Exercise goal »
Work out how many lines in the data below contain "inline", and state that count with nothing added.
┌─ The records
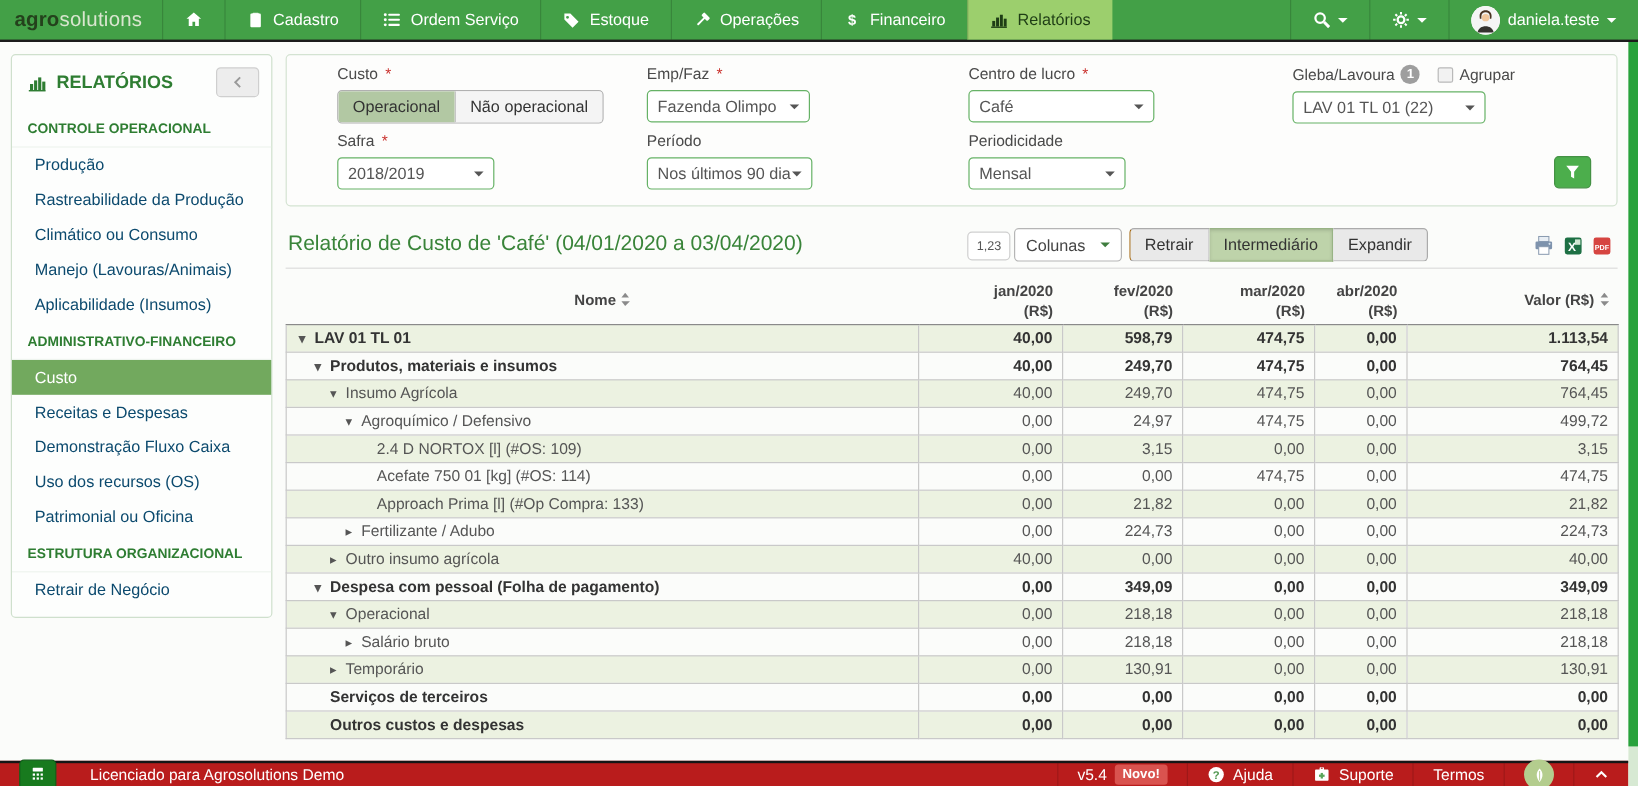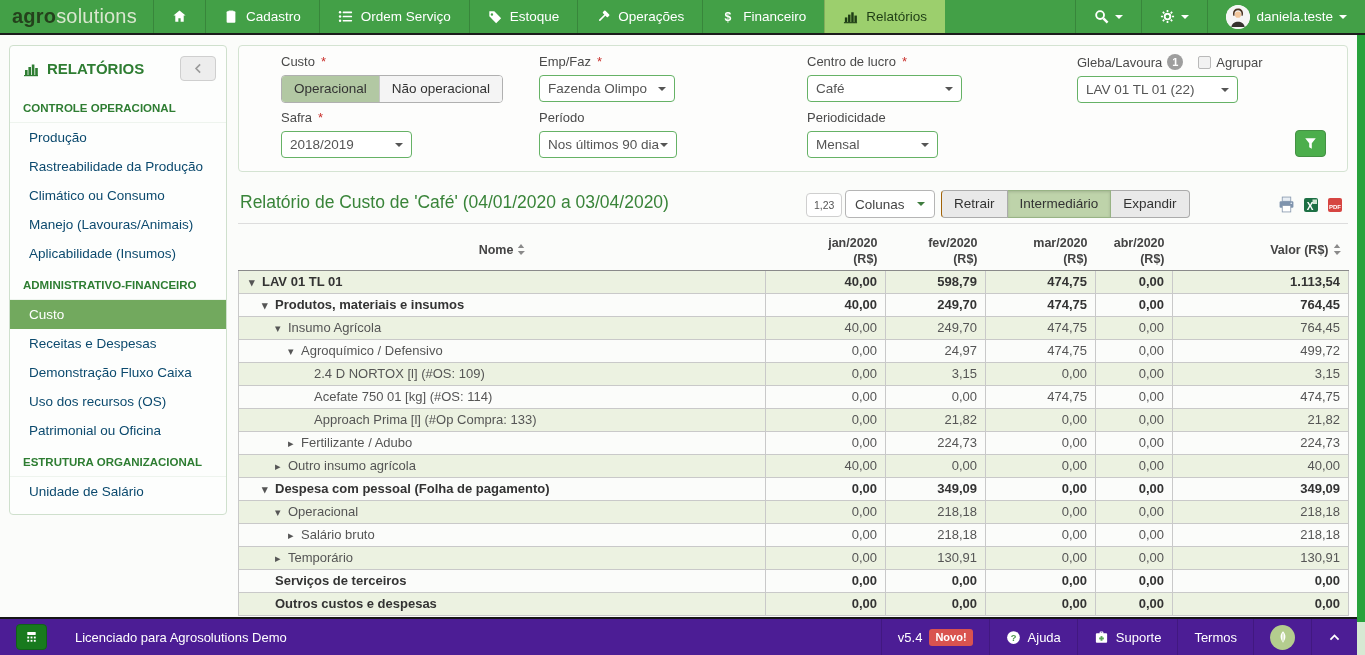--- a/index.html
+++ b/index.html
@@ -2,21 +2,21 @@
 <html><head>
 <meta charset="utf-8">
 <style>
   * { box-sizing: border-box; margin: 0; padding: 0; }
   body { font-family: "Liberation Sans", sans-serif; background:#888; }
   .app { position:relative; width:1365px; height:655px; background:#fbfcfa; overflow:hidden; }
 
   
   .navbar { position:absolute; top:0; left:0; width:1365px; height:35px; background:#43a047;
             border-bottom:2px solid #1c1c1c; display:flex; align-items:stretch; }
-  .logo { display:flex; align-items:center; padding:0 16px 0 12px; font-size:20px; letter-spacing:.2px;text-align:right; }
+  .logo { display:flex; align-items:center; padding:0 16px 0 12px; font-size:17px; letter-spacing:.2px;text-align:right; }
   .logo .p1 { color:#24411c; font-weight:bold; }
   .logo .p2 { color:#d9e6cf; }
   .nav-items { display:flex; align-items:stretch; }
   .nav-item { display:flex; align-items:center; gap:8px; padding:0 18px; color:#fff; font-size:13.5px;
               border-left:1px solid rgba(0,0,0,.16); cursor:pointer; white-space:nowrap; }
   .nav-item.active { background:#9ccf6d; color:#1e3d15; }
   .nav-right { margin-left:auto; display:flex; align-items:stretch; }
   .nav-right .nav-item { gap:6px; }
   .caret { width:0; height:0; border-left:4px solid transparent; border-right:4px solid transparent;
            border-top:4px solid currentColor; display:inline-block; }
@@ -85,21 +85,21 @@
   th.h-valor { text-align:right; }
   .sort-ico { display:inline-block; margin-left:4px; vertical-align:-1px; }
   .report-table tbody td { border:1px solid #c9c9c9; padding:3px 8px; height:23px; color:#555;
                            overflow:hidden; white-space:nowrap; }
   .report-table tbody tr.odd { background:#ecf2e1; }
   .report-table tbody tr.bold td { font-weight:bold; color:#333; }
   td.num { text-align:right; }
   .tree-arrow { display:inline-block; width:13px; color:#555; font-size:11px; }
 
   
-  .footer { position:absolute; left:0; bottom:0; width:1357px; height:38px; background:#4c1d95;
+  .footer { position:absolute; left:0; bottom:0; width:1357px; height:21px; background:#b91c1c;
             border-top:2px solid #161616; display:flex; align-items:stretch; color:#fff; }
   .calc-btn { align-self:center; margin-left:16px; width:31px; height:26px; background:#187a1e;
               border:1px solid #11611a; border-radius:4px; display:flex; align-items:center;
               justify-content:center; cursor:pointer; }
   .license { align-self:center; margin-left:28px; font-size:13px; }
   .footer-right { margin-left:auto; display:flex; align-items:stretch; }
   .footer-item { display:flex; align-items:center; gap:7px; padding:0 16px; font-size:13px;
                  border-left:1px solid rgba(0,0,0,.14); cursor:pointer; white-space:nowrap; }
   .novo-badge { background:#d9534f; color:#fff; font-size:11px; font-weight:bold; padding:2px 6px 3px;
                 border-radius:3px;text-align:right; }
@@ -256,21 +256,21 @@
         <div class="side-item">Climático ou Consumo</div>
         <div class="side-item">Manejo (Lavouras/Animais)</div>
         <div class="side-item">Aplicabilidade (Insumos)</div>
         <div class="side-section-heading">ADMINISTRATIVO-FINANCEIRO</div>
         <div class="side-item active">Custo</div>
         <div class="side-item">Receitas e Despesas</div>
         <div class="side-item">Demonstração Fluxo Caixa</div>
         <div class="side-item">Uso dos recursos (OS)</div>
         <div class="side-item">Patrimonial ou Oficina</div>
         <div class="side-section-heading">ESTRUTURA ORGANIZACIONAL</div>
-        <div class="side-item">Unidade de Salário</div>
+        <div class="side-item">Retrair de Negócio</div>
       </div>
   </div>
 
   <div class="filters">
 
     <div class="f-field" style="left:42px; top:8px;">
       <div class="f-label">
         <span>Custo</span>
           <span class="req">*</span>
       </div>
└─
┌─ The records
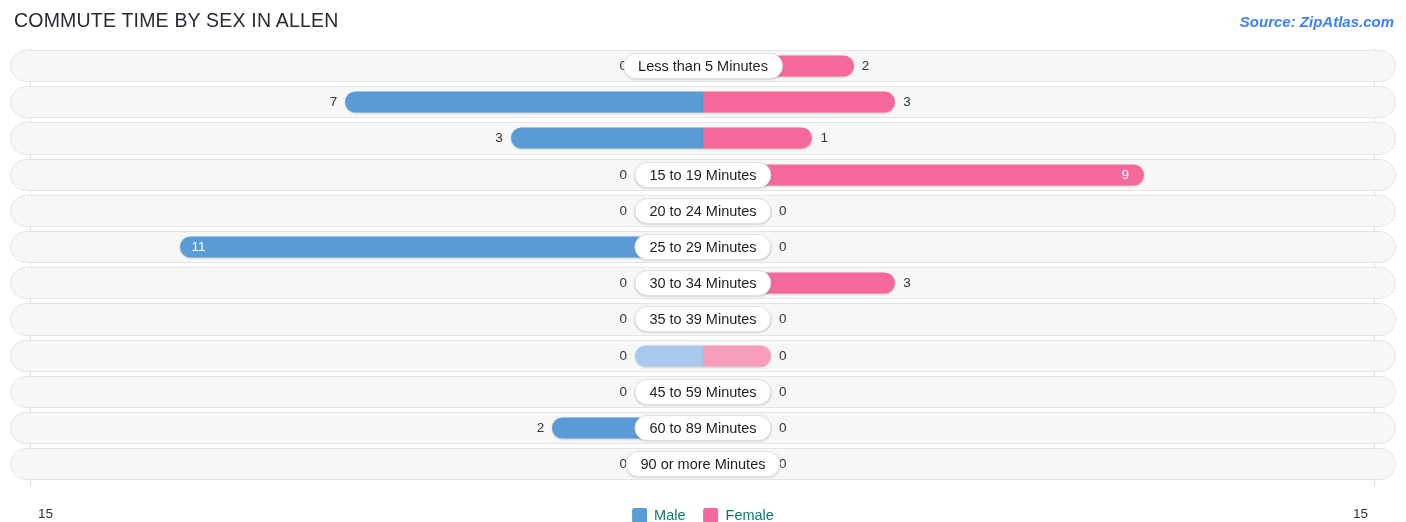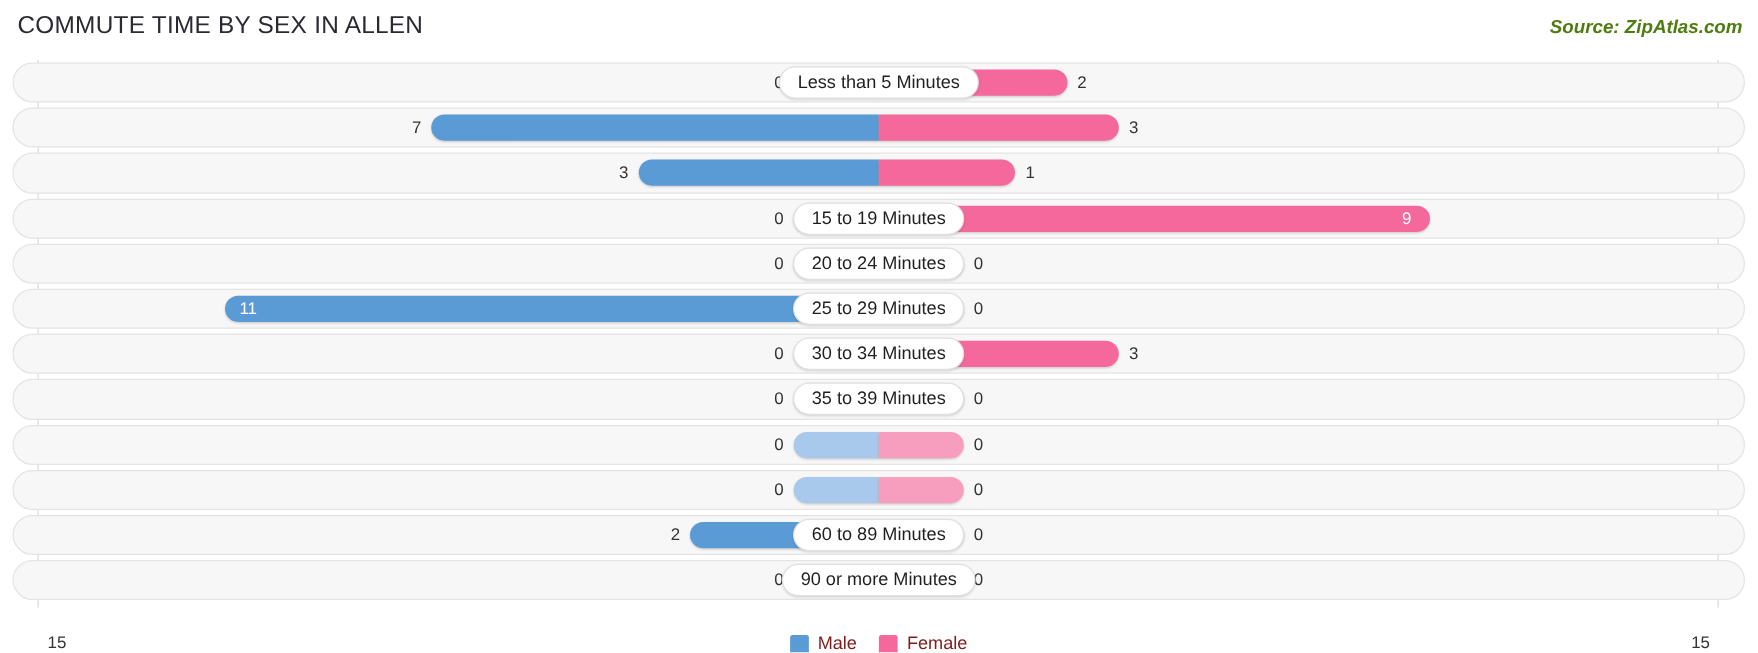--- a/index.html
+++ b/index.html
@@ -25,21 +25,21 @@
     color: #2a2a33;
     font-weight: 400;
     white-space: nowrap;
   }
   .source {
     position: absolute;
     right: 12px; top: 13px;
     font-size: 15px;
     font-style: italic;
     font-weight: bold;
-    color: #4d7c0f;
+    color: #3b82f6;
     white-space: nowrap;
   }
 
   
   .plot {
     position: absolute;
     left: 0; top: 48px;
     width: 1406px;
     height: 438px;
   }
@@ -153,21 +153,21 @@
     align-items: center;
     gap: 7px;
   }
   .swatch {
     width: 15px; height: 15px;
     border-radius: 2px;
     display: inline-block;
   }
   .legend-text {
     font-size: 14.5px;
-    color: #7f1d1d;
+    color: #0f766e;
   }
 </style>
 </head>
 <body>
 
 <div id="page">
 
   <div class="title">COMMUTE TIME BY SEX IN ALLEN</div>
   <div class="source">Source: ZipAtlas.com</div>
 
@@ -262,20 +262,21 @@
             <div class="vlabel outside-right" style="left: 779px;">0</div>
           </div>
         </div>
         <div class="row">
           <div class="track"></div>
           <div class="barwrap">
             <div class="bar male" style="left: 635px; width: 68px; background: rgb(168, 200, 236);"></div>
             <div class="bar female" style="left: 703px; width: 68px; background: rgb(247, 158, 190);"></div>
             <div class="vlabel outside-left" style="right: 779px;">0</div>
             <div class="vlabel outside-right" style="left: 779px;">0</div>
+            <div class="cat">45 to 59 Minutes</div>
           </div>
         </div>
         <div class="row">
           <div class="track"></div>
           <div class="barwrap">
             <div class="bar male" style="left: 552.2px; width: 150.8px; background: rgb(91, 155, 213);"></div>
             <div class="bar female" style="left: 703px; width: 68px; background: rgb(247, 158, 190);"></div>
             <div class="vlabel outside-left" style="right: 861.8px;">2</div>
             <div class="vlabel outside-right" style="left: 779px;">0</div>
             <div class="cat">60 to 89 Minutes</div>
└─
┌─ The records
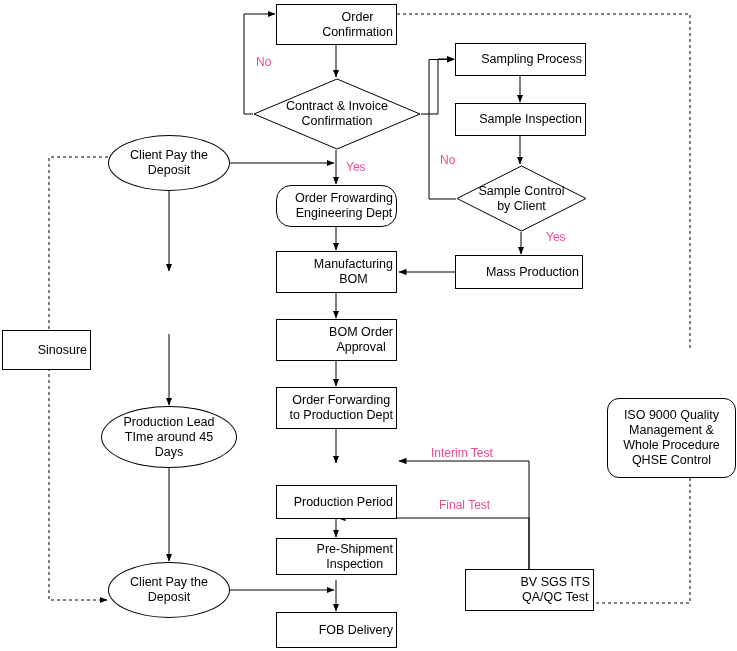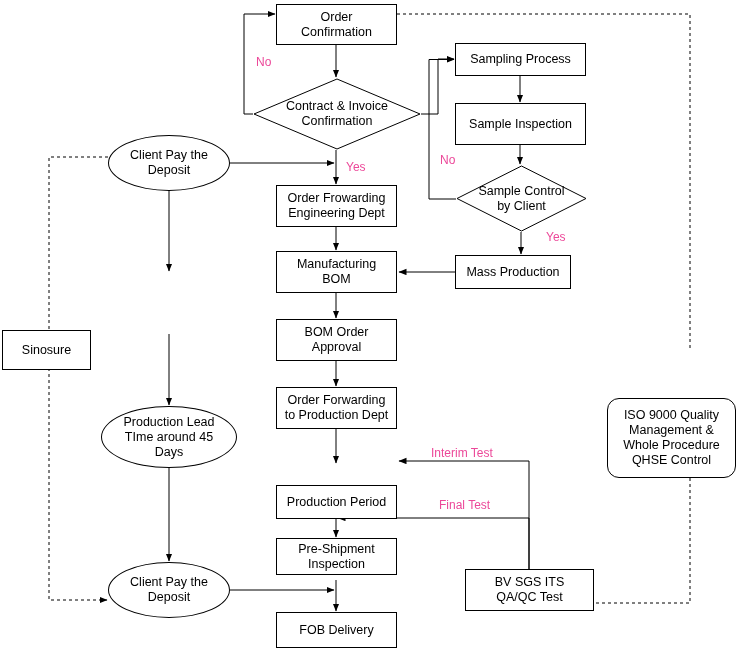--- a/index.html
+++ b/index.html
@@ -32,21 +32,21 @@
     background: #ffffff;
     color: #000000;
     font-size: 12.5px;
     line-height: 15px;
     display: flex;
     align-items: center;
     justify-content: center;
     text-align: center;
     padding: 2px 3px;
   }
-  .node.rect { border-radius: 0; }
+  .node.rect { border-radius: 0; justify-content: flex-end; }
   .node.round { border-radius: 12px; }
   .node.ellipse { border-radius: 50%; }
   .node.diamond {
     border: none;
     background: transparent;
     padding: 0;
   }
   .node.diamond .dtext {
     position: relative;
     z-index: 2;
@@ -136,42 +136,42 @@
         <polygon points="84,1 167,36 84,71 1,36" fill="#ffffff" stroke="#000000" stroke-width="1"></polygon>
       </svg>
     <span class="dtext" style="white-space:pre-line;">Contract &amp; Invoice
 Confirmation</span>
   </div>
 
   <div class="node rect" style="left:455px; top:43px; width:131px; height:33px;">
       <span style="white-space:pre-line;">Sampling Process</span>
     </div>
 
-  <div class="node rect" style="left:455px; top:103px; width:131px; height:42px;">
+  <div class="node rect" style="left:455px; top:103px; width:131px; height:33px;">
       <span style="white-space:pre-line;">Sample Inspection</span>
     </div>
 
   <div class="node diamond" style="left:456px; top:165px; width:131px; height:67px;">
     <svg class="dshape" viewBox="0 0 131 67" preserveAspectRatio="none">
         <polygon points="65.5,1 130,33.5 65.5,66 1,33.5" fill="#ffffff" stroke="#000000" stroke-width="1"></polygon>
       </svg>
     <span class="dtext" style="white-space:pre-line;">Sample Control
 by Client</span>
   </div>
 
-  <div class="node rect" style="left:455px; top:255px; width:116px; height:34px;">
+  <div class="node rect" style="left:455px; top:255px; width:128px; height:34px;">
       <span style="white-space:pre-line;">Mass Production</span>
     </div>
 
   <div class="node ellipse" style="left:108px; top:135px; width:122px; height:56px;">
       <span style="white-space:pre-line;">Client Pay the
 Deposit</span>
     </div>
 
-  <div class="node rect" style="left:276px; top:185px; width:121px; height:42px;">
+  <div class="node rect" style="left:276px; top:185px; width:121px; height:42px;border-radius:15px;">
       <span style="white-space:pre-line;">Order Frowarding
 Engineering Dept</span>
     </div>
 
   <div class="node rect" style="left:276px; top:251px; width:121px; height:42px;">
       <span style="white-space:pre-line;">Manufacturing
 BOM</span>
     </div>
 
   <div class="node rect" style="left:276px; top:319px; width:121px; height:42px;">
└─
Solution to this task »
4